Mitochondria-focused drug development

A New Approach: Targeted Mitochondrial Action

Our groundbreaking drug candidates are designed to accumulate in mitochondria and to directly address mitochondrial function and increase energy expenditure. This allows low doses of the drug to regulate key biological processes involved in many serious diseases, such as rare mitochondrial disorders and metabolic disorders, offering new ways to deliver significant therapeutic benefits.

Metabolic diseases

Mitotech’s innovative, mitochondria-targeted orally bioavailable candidate is designed to address key cellular processes involved in obesity and related metabolic disorders. This small molecule targets the root causes of metabolic dysfunction at the mitochondrial level by increasing energy expenditure and protecting organ tissue from ferroptosis and inflammation. In preclinical models of obesity our compound demonstrated several robust benefits from rapid weight loss to preserving muscle mass.

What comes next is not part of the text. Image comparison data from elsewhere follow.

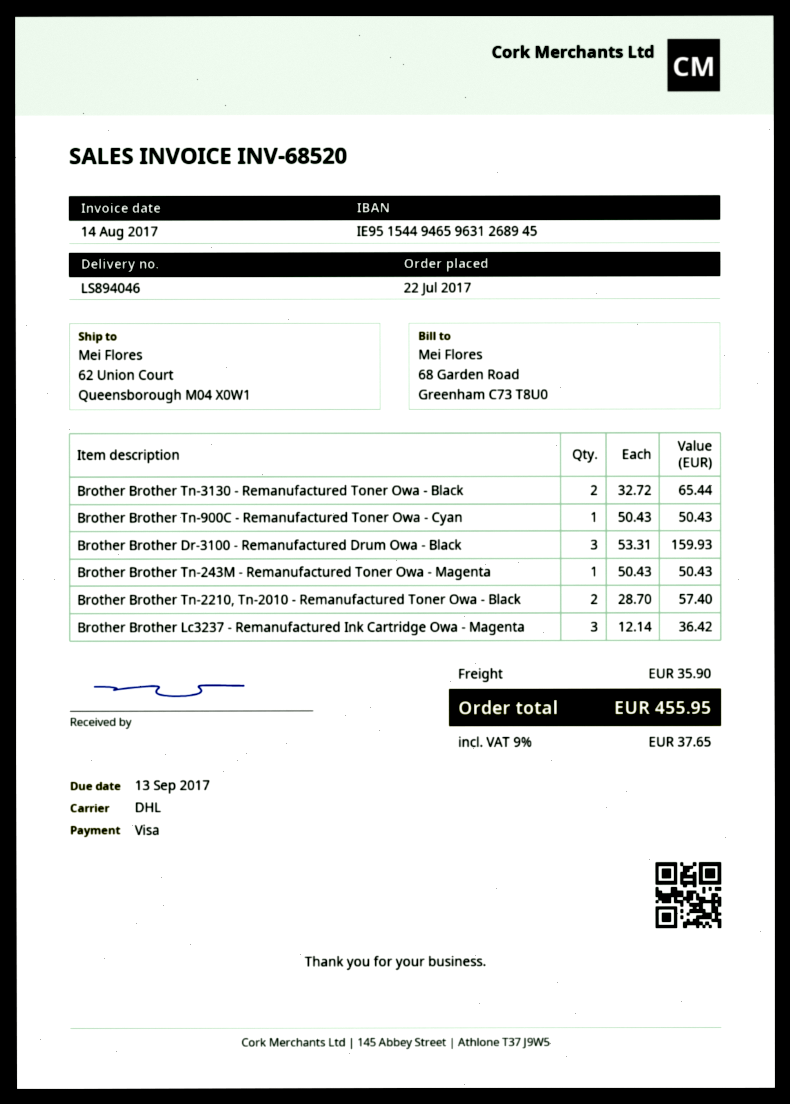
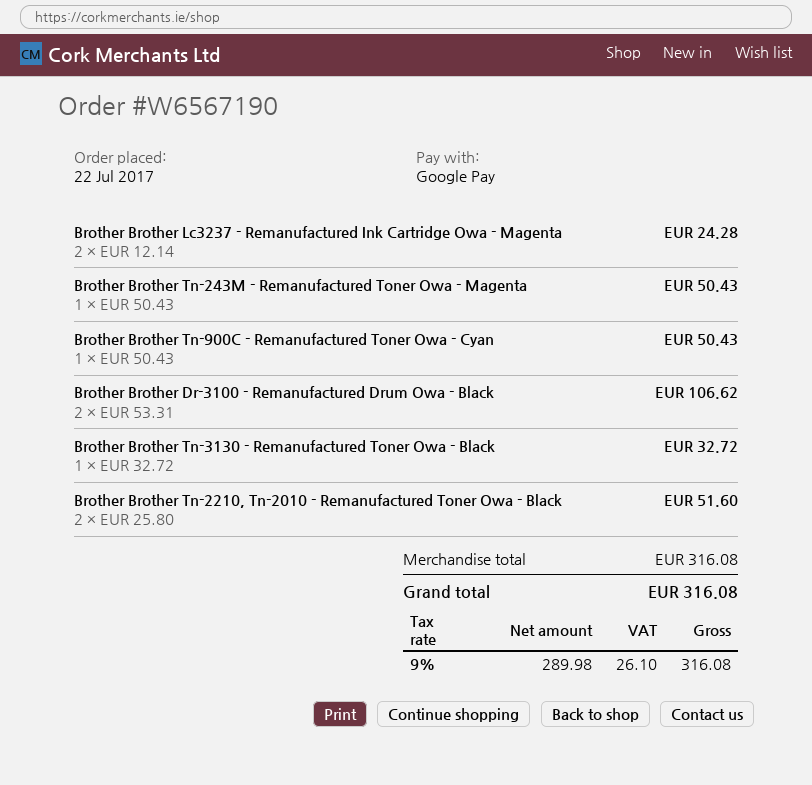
payment method: Visa -> Google Pay
Brother Brother Tn-3130 - Remanufactured Toner Owa - Black: 2 x 32.72 = 65.44 -> 1 x 32.72 = 32.72
Brother Brother Dr-3100 - Remanufactured Drum Owa - Black: 3 x 53.31 = 159.93 -> 2 x 53.31 = 106.62
Brother Brother Tn-2210, Tn-2010 - Remanufactured Toner Owa - Black: 2 x 28.70 = 57.40 -> 2 x 25.80 = 51.60
Brother Brother Lc3237 - Remanufactured Ink Cartridge Owa - Magenta: 3 x 12.14 = 36.42 -> 2 x 12.14 = 24.28
shipping: 35.90 -> none
tax: 9% = 37.65 -> 9% = 26.10
total: 455.95 -> 316.08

Weight loss of 27% in a large non-rodent HFD animal model after two months of treatment.
Muscle mass remained unaffected.
Significant synergetic weight loss efficacy in a combination with GLP-1 agonist treatment vs both monotherapies.
Weight loss maintenance after discontinuation of optimal doses of GLP-1 agonists (for both semaglutide and tirzepatide).

In Metabolic Dysfunction-Associated Steatohepatitis (MASH), by blocking ferroptosis, the molecule aims to halt the development and progression of steatosis and fibrosis and potentially prevent long-term liver damage.

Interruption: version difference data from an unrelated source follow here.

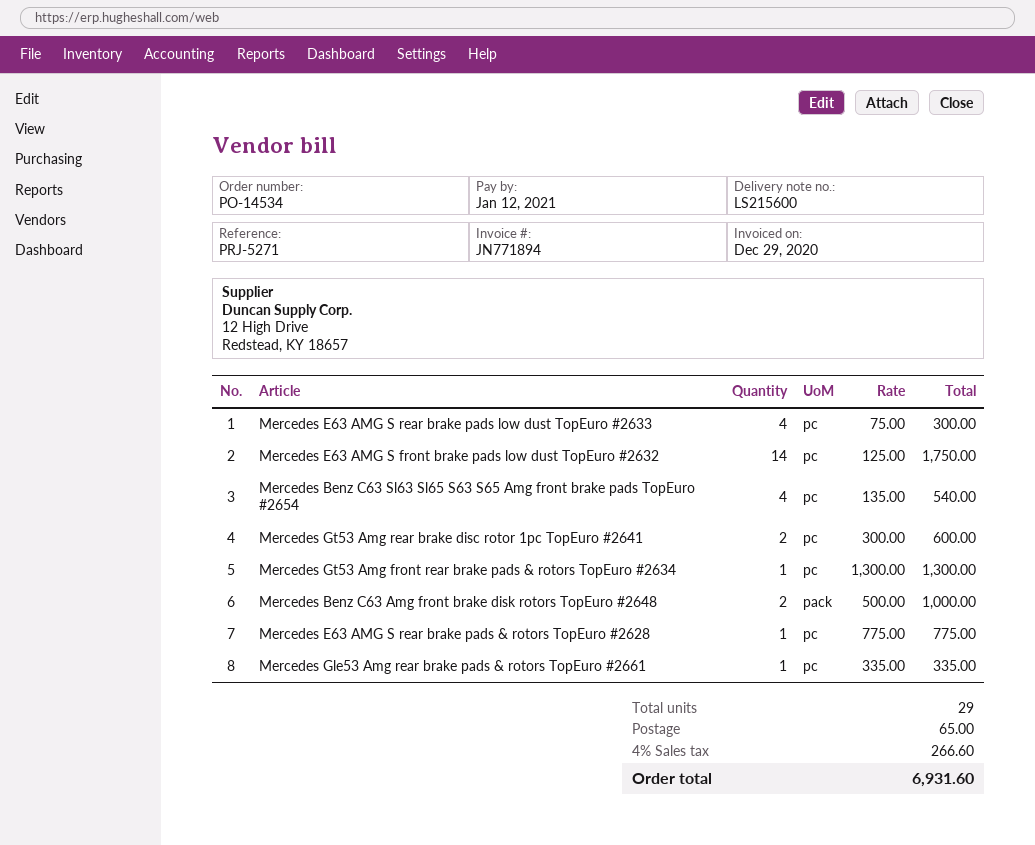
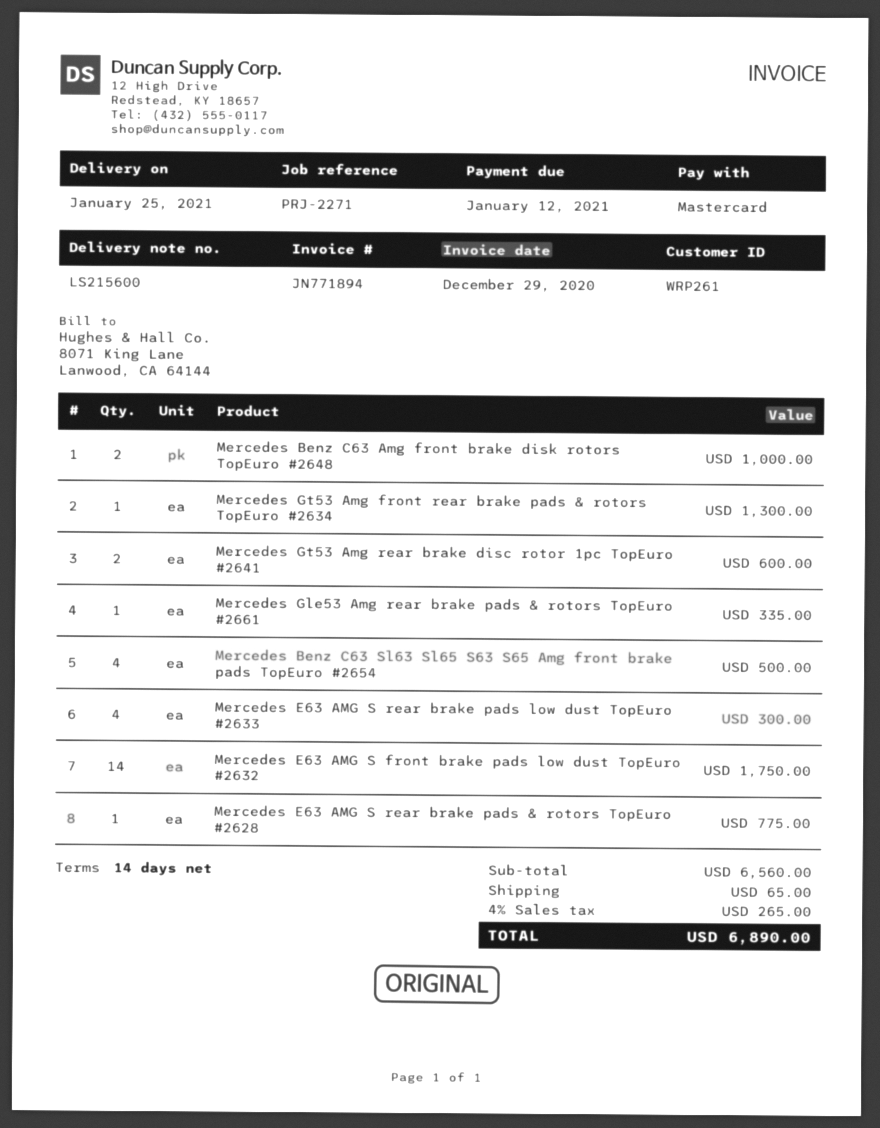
reference: PRJ-5271 -> PRJ-2271
Mercedes Benz C63 Sl63 Sl65 S63 S65 Amg front brake pads TopEuro #2654: 4 for 540.00 -> 4 for 500.00
tax: 4% = 266.60 -> 4% = 265.00
total: 6931.60 -> 6890.00

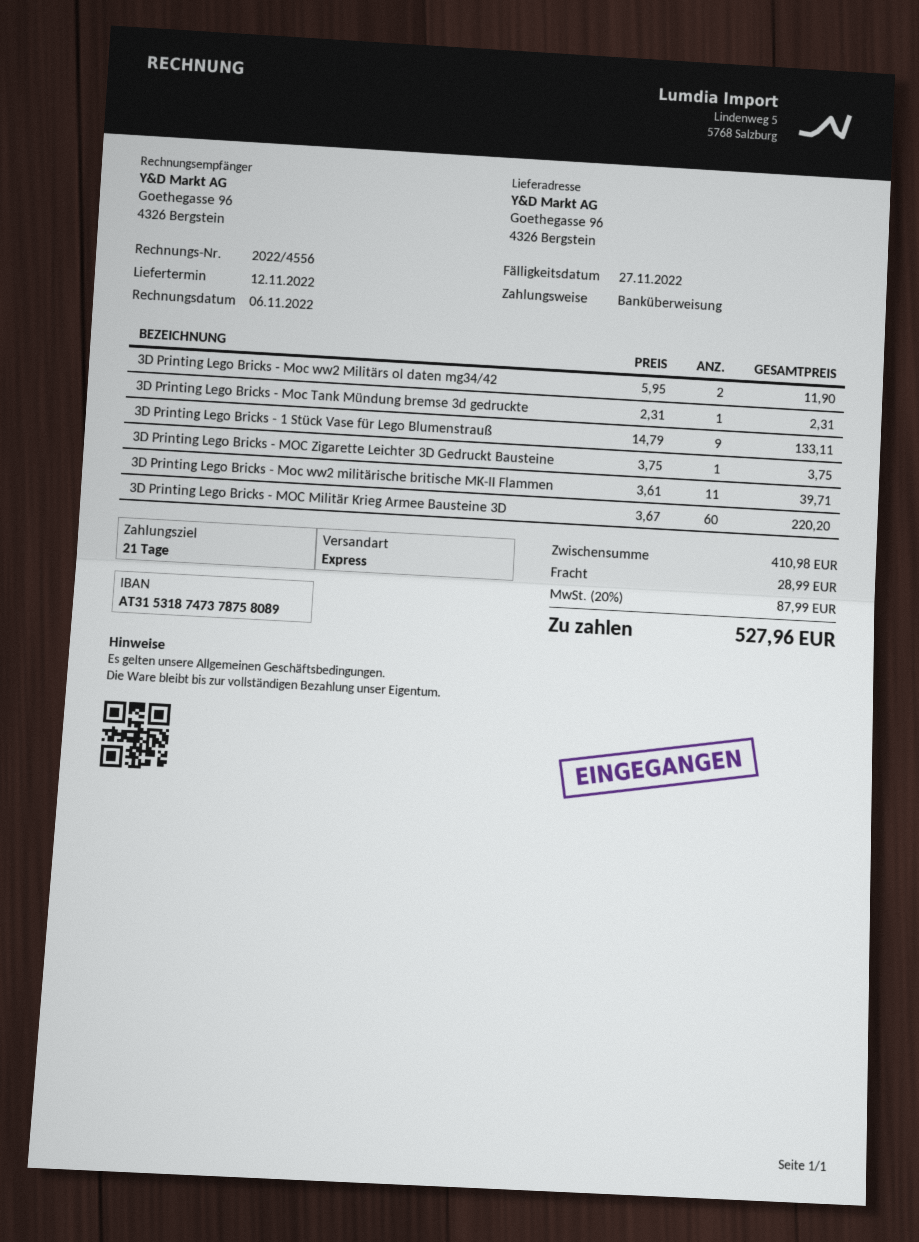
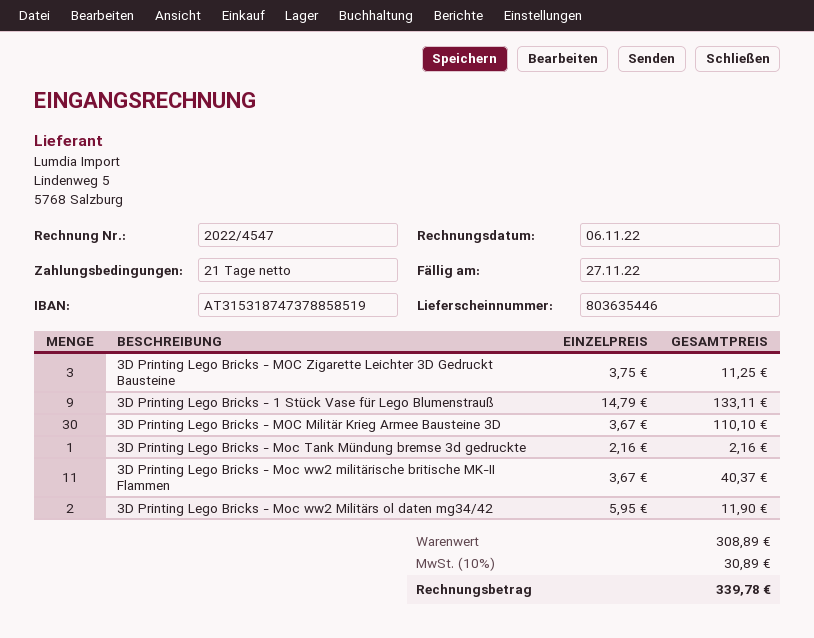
invoice number: 2022/4556 -> 2022/4547
bank account: AT315318747378758089 -> AT315318747378858519
3D Printing Lego Bricks - Moc Tank Mündung bremse 3d gedruckte: 1 x 2.31 = 2.31 -> 1 x 2.16 = 2.16
3D Printing Lego Bricks - MOC Zigarette Leichter 3D Gedruckt Bausteine: 1 x 3.75 = 3.75 -> 3 x 3.75 = 11.25
3D Printing Lego Bricks - Moc ww2 militärische britische MK-II Flammen: 11 x 3.61 = 39.71 -> 11 x 3.67 = 40.37
3D Printing Lego Bricks - MOC Militär Krieg Armee Bausteine 3D: 60 x 3.67 = 220.20 -> 30 x 3.67 = 110.10
subtotal: 410.98 -> 308.89
shipping: 28.99 -> none
tax: 20% = 87.99 -> 10% = 30.89
total: 527.96 -> 339.78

In preclinical MASH models, our treatment led to significant improvements in several key biomarkers associated with liver health and metabolic function.

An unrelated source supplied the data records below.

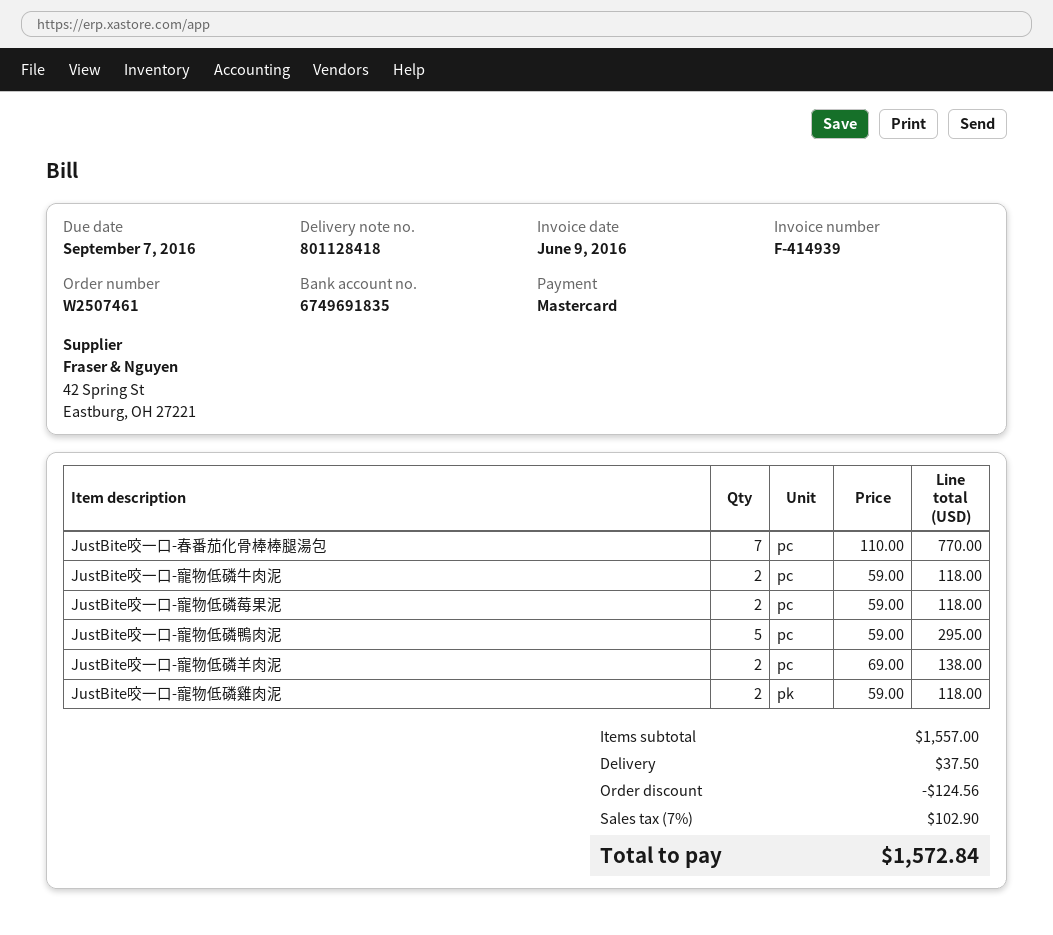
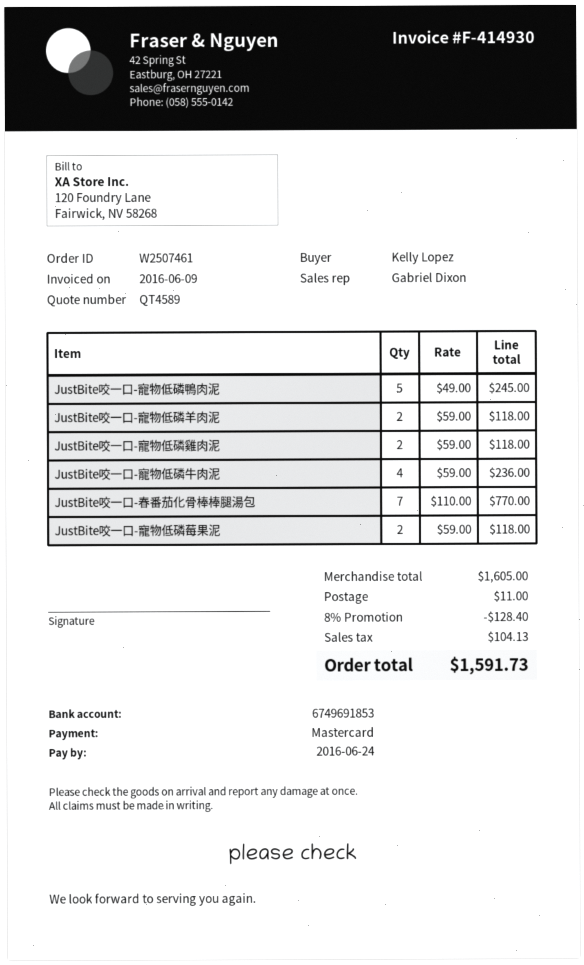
invoice number: F-414939 -> F-414930
due date: 2016-09-07 -> 2016-06-24
bank account: 6749691835 -> 6749691853
JustBite咬一口-寵物低磷牛肉泥: 2 x 59.00 = 118.00 -> 4 x 59.00 = 236.00
JustBite咬一口-寵物低磷鴨肉泥: 5 x 59.00 = 295.00 -> 5 x 49.00 = 245.00
JustBite咬一口-寵物低磷羊肉泥: 2 x 69.00 = 138.00 -> 2 x 59.00 = 118.00
subtotal: 1557.00 -> 1605.00
discount: 124.56 -> 128.40
shipping: 37.50 -> 11.00
tax: 102.90 -> 104.13
total: 1572.84 -> 1591.73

Liver triglyceride levels were significantly reduced – by 70%.
Significant decreases in steatosis, ballooning, and fibrosis.
Significant reduction in oxidative stress biomarkers, further supporting the molecule’s role in mitigating liver damage.

Neurodegenerative Disorders

Mitotech is pioneering a "first-in-class" small molecule designed to specifically target and inhibit ferroptosis at its origin—within the mitochondria. By blocking ferroptosis, particularly in neurons within the central nervous system ( CNS), our lead candidate holds promise for halting or slowing the progression of neurodegenerative diseases.

Our lead candidate demonstrated robust efficacy in models of Friedreich’s Ataxia (FA) and Multiple Sclerosis (MS).

Protection of FA patient fibroblasts from ferroptosis-mediated cell death in vitro using low doses of SkQ1 alone and enhanced protection in combination with omaveloxolone.
Significantly reduced disease scores and histology inflammation scores, as well as reduced plasma levels of neurofilament light chain (Nfl), in mouse EAE model of MS.